22. The method of claim 21, wherein the receiving step comprises the step of receiving a plurality of substantially continuous charging RF signals from a plurality of RFID readers over the extended period of time, and the transmitting step comprises transmitting the substantially continuous identifier signal to each the plurality of RFID readers over the extended period of time in response to receiving the plurality charging RF signals to enable a location of the RFID passive tag to be determined.
Description
TECHNICAL FIELD

The present invention relates generally to radio frequency identification (RFID) devices, systems, wireless local area networks (WLANs), and any other network incorporating RF elements, and, more particularly to a low power RFID reader device and systems incorporating 802.11 or a low power IEEE 802.11 device.

BACKGROUND

Radio frequency identification (RFID) systems have achieved wide popularity in a number of applications, as they provide a cost-effective way to track the location of a large number of assets in real time.
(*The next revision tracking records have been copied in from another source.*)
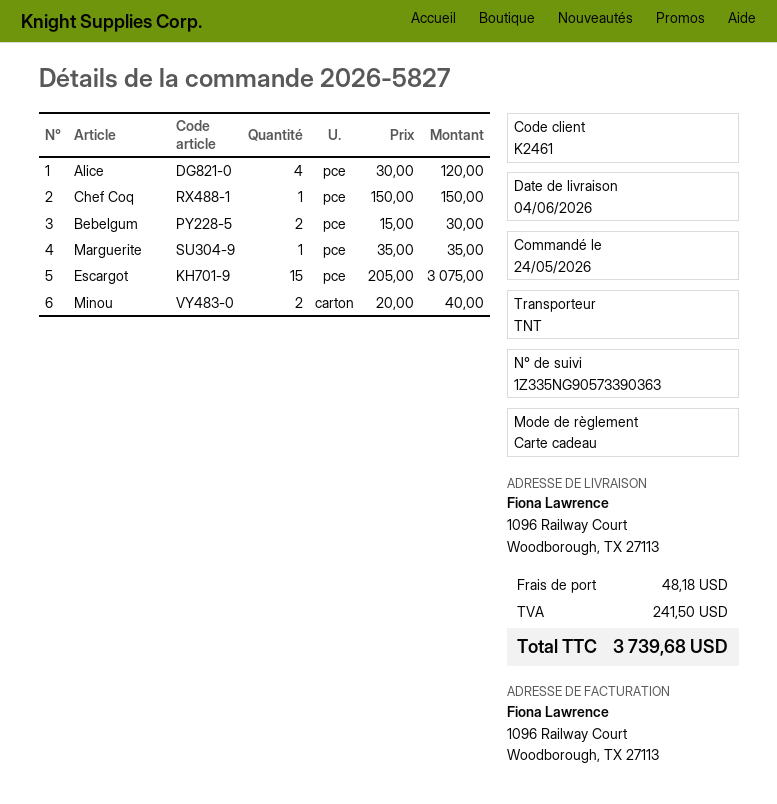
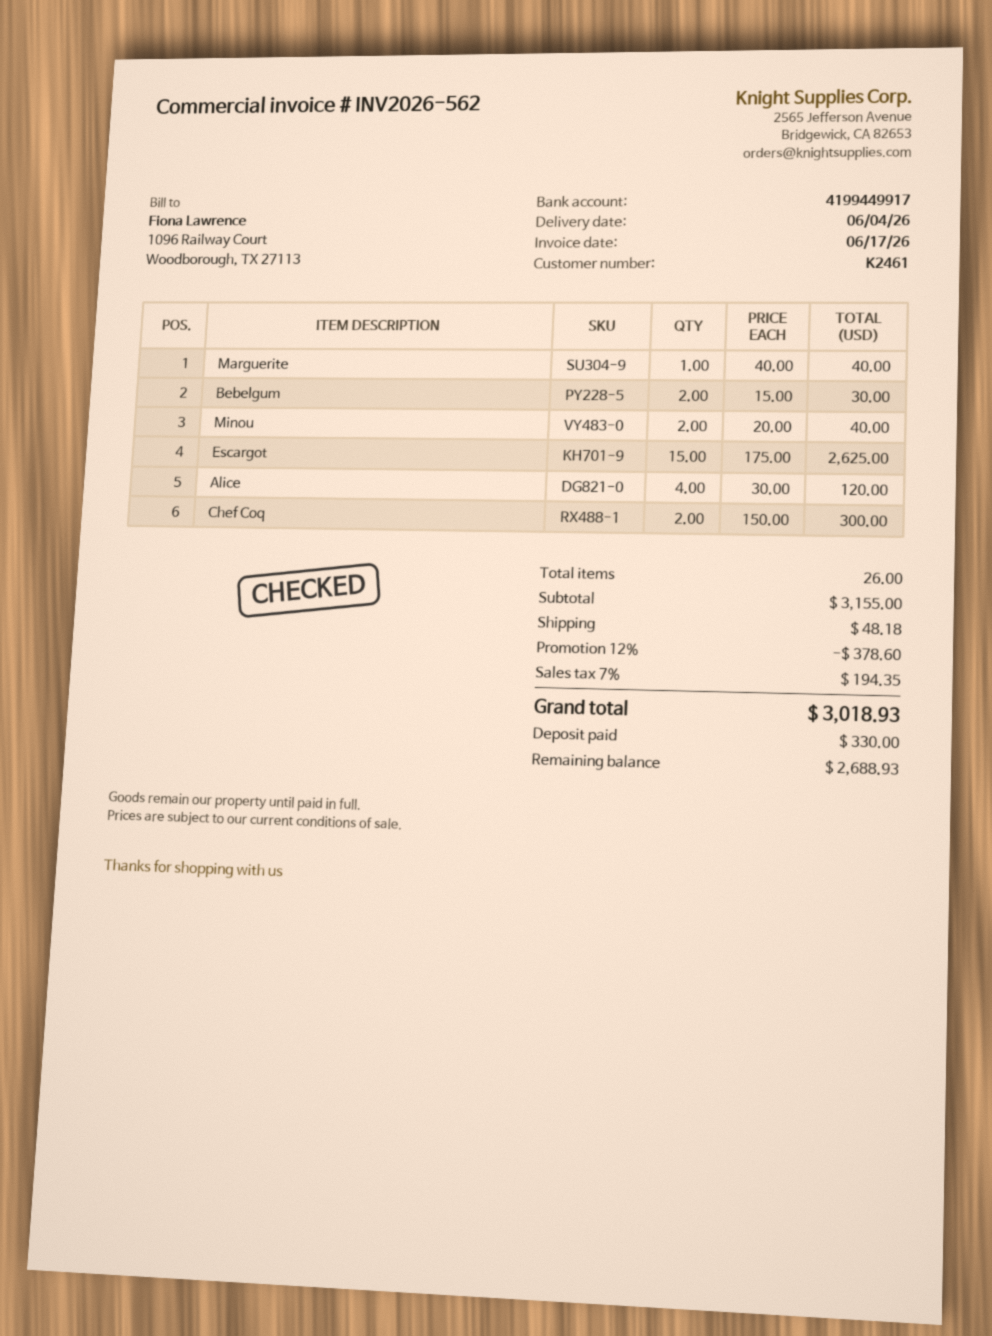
Chef Coq: 1 x 150.00 = 150.00 -> 2 x 150.00 = 300.00
Marguerite: 1 x 35.00 = 35.00 -> 1 x 40.00 = 40.00
Escargot: 15 x 205.00 = 3075.00 -> 15 x 175.00 = 2625.00
discount: none -> 12% = 378.60
tax: 241.50 -> 194.35
total: 3739.68 -> 3018.93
In large-scale applications such as warehouses, retail spaces, and the like, many RFID tags may exist in the environment. Likewise, multiple RFID readers are typically distributed throughout the space in the form of entryway readers, conveyer-belt readers, mobile readers, etc., and may be linked by network controller switches and the like.

Similarly, there has been a dramatic increase in demand for mobile connectivity solutions utilizing various wireless components and wireless local area networks (WLANs). This generally involves the use of wireless access points that communicate with mobile devices using one or more RF channels (e.g., in accordance with one or more of the IEEE 802.11 standards).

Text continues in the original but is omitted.